Lorsque Chen arrive dans la région montagneuse, le film change d’état. Tout s’enchaîne dans un immense plan séquence qui abolit la distinction entre déplacement réel et dérive mentale. La caméra suit Chen, puis Weiwei, puis Yang Yang, puis une coiffeuse, puis un bateau, comme si le village lui-même respirait à travers eux. Ce plan tire le film vers une fluidité où les temporalités et les points de vue se mélangent, simplement par glissement. C’est dans cette continuité que se déplie le motif du tissu brodé que Chen examine avant d’entrer dans Dangmai : un tissu où chaque fil renvoie à un autre.
Le Soutra du Diamant annoncé en ouverture est la respiration philosophique qui infuse le récit. Le film ne dit pas que le temps est cyclique ou que les pensées sont illusions. Il montre comment les horloges peintes de Weiwei, les trains, les cours d’eau, les souvenirs en amorce et les rêves de sandales bleues s’appellent les uns les autres. Son montage suggère qu’on ne vit jamais un moment seul, toujours accompagné d’autres qui remontent, persistent et se réinventent.

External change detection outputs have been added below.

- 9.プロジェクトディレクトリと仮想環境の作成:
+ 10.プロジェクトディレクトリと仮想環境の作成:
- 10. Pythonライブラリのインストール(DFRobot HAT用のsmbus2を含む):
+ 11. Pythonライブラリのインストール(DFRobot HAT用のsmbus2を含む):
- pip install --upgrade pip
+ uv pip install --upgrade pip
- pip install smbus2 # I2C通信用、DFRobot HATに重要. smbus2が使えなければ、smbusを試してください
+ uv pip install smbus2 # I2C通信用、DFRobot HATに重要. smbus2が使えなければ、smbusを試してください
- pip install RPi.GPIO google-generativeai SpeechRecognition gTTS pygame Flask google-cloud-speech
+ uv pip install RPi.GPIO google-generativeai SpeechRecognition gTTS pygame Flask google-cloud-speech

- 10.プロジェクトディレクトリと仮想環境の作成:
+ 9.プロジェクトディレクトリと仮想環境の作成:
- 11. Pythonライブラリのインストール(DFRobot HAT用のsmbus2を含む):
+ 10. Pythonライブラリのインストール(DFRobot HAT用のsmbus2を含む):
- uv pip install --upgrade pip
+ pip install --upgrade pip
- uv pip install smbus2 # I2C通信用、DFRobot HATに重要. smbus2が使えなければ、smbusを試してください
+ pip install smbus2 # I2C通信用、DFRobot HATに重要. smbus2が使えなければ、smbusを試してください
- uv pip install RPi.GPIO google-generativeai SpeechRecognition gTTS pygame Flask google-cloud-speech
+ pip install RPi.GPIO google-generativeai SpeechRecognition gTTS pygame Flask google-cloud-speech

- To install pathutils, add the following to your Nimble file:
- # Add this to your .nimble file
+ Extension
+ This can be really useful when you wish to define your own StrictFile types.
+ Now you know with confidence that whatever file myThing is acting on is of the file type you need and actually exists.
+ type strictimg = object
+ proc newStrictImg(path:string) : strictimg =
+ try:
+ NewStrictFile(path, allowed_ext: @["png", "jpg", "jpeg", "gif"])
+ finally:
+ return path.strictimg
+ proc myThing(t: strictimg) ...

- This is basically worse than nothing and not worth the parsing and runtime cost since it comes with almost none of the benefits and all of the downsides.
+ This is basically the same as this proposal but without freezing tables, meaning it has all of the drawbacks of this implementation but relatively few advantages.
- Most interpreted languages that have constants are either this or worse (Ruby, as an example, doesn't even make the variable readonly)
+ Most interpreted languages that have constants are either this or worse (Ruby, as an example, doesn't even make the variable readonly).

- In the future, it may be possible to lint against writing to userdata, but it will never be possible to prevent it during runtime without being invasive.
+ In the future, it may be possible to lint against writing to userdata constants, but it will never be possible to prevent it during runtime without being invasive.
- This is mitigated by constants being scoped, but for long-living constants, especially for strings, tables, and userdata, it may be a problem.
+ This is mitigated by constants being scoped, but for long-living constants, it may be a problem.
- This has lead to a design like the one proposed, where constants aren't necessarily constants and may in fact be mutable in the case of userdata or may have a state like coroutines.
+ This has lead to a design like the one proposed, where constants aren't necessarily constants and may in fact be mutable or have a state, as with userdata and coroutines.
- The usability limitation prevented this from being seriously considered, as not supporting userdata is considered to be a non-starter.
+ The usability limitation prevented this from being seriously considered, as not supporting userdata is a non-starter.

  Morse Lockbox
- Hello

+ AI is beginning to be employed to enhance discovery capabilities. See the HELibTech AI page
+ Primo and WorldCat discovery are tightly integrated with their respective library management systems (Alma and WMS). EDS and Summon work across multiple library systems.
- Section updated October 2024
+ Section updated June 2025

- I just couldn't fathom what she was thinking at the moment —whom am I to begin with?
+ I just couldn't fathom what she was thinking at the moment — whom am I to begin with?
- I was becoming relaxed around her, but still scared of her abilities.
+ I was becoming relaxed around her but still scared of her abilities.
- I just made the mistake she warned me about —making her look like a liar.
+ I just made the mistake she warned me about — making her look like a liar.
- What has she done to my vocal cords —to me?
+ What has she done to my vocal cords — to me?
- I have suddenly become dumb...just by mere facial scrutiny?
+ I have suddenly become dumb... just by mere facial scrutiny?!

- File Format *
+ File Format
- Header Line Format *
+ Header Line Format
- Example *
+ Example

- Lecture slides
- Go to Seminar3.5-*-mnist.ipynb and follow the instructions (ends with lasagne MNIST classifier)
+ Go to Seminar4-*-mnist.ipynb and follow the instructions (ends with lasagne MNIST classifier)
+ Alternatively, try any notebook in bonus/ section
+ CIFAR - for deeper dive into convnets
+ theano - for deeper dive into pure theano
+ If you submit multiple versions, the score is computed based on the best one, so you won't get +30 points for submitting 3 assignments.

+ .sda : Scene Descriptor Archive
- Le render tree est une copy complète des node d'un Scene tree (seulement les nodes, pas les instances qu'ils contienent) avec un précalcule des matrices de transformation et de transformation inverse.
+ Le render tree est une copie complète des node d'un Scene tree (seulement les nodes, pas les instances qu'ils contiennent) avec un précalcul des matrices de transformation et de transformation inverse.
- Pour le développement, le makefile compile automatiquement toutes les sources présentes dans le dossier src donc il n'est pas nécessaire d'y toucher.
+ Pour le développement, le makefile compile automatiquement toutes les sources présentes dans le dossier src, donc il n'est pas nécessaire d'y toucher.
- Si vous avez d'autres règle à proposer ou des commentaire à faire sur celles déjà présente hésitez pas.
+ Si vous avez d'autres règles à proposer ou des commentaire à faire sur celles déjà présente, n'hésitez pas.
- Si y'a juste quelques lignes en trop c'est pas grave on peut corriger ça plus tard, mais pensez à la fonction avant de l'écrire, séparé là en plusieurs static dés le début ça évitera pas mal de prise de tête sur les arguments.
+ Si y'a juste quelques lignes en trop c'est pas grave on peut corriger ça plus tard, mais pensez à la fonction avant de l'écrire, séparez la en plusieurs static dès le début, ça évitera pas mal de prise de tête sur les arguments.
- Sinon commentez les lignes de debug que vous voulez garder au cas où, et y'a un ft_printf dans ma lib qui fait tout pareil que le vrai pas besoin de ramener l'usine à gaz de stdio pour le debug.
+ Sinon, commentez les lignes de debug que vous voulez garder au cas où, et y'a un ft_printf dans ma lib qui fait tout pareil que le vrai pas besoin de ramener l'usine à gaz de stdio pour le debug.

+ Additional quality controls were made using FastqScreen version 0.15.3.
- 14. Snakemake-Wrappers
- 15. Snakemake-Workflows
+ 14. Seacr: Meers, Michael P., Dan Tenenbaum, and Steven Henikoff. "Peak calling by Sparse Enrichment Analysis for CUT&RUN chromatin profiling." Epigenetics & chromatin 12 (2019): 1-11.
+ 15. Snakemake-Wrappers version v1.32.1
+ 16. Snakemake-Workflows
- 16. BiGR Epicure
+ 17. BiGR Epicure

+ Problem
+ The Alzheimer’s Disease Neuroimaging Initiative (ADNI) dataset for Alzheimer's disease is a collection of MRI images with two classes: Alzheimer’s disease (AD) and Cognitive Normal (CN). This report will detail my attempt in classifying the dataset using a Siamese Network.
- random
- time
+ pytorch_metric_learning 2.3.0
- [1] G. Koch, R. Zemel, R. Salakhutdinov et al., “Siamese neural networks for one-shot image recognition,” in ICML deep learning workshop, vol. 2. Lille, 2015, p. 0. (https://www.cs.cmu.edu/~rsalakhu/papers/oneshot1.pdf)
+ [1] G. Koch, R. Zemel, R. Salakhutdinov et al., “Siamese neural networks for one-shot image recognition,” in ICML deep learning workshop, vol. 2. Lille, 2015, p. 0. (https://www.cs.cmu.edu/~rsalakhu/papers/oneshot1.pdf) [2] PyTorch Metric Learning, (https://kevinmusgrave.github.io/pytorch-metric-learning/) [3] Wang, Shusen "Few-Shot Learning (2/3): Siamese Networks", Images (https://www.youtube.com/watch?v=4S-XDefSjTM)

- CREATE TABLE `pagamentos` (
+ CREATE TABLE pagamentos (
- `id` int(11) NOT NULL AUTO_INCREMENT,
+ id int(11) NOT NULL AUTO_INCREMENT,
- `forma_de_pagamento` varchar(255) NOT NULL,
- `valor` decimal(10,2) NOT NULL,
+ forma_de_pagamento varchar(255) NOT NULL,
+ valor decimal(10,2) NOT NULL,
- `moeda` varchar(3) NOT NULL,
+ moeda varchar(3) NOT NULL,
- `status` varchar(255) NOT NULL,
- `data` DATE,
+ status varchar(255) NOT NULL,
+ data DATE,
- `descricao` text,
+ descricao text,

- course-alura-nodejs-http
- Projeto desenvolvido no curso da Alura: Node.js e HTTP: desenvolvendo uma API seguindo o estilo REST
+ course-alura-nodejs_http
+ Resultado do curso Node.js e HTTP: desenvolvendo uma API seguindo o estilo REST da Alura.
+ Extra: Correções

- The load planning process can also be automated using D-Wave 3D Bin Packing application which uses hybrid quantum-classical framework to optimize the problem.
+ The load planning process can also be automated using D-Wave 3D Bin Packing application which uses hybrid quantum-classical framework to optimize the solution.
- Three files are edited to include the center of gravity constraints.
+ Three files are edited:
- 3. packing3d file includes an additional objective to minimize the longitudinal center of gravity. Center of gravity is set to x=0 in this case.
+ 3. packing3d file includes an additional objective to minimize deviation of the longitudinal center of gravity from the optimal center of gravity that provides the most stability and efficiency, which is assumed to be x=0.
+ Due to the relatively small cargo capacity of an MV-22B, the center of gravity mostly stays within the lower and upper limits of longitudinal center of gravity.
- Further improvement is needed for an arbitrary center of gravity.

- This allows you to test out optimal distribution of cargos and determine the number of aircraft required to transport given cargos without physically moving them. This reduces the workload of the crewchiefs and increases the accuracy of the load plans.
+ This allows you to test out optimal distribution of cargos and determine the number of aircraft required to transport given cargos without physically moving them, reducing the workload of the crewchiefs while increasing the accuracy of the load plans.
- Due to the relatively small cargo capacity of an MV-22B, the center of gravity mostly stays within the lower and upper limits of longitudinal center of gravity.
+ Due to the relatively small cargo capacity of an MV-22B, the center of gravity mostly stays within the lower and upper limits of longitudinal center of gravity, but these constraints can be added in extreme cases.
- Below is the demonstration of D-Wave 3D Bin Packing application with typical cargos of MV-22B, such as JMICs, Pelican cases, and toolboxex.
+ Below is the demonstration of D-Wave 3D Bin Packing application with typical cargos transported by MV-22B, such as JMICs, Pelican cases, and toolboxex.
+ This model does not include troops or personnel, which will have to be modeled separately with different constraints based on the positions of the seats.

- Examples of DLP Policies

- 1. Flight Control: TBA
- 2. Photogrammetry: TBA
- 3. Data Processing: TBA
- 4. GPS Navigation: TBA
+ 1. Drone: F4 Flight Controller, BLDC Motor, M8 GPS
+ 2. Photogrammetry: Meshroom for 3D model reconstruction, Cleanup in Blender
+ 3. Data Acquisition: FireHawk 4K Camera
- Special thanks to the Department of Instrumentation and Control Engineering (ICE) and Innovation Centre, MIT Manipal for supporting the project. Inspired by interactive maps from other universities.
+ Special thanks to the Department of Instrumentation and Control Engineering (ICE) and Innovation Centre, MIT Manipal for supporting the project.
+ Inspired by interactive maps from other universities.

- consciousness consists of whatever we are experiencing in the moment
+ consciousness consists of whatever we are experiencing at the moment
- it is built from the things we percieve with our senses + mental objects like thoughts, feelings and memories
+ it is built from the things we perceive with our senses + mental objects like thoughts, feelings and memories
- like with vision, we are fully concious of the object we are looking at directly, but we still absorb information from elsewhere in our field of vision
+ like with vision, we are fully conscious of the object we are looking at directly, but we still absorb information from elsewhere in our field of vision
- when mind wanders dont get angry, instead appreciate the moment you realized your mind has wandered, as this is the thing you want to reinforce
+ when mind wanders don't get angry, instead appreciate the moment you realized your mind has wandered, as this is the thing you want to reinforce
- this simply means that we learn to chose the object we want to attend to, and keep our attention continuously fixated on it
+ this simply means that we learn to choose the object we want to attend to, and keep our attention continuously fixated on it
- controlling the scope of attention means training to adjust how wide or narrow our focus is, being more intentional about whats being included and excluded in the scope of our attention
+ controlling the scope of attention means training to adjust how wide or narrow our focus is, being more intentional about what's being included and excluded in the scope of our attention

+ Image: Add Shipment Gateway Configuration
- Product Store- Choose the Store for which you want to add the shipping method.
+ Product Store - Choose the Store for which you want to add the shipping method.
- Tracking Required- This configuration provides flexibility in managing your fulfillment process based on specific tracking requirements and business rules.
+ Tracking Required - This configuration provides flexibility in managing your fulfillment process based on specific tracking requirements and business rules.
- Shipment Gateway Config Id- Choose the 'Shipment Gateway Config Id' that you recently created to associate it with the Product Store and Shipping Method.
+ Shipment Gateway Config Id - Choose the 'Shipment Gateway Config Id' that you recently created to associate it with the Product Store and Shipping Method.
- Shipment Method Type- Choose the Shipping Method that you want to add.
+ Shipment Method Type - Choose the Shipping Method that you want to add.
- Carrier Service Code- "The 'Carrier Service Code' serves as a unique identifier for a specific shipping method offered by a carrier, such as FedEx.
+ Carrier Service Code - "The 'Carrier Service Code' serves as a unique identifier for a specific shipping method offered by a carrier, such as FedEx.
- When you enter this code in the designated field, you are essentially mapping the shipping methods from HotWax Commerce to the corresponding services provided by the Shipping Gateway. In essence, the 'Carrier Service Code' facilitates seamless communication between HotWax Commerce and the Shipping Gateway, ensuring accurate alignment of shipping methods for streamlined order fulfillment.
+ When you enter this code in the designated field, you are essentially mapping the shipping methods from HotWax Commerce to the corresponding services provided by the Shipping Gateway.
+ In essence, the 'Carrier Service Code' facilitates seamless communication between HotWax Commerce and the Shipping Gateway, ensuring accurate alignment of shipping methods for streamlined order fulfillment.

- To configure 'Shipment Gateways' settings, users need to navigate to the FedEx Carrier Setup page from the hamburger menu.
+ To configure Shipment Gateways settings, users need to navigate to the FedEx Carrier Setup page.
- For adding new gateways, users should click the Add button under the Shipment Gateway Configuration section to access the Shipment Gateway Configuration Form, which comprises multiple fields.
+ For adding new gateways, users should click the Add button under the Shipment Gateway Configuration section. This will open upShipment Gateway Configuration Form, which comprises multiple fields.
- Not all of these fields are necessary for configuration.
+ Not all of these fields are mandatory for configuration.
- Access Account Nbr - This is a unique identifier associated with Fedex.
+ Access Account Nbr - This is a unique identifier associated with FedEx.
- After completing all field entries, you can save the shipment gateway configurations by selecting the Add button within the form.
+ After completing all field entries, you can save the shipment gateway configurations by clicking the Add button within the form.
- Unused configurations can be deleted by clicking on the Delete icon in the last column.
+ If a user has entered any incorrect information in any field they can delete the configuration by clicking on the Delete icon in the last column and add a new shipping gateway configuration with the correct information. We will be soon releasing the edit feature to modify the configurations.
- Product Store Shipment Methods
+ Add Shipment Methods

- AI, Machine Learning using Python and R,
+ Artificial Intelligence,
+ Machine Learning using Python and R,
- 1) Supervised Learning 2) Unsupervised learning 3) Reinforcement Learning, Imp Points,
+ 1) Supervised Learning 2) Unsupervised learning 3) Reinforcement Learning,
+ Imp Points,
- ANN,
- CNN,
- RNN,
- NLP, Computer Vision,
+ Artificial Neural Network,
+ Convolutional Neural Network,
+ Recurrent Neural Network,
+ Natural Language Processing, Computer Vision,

Chaque objet du film porte une mémoire. La cassette du maître de musique, les sandales bleues emportées par l’eau, la boule à facettes, le tissu brodé, le moulin à vent brisé, les horloges dessinées. Rien n’est symbolique au sens appuyé. Ce sont des objets traversés par des vies, des gestes, des voix. Lorsqu’un objet passe de main en main, il relie deux temporalités.
Kaili n’est pas un décor mais un organisme. Les maisons effritées, les gouttières, les échoppes, les voitures poussiéreuses composent une géographie affective : celle d’une Chine intérieure en transition, que le film ne juge jamais mais observe avec la précision d’un promeneur attentif. Dangmai est un espace où Chen cesse de séparer ce qui a eu lieu et ce qui aurait pu se produire. Le monde semble écouter ses regrets et lui offrir des échos.
Lorsque Chen retrouve Weiwei, il renonce à le reprendre. Ce n’est pas un geste héroïque. C’est un geste lucide. Weiwei est heureux. Il a trouvé un autre rythme, une autre famille, un autre temps. Chen comprend qu’il ne peut pas exiger d’un enfant de porter ses manques. Cette fin, très simple, irradie le film. Elle dit que la quête n’était pas celle du neveu, mais celle d’une paix relative avec soi-même. Et cette paix tient dans une image : Chen endormi dans le train, ignorant que les horloges peintes par Weiwei défilent en sens inverse sur l’autre wagon.
Quelle lecture en tirer ?
Bi Gan filme la vie comme une rivière où se mélangent des eaux venues d’ailleurs, où les courants ne vont jamais tout à fait dans le même sens. Regarder Kaili Blues, c’est accepter de flotter dans cette dérive douce, d’être un peu perdu, un peu ému, un peu traversé. C’est comprendre que les films ne sont pas là pour ordonner ce qui nous échappe, mais pour en laisser émerger une forme de vérité. Une vérité qui ne se déclare pas, qui se dépose simplement, comme une buée sur un miroir.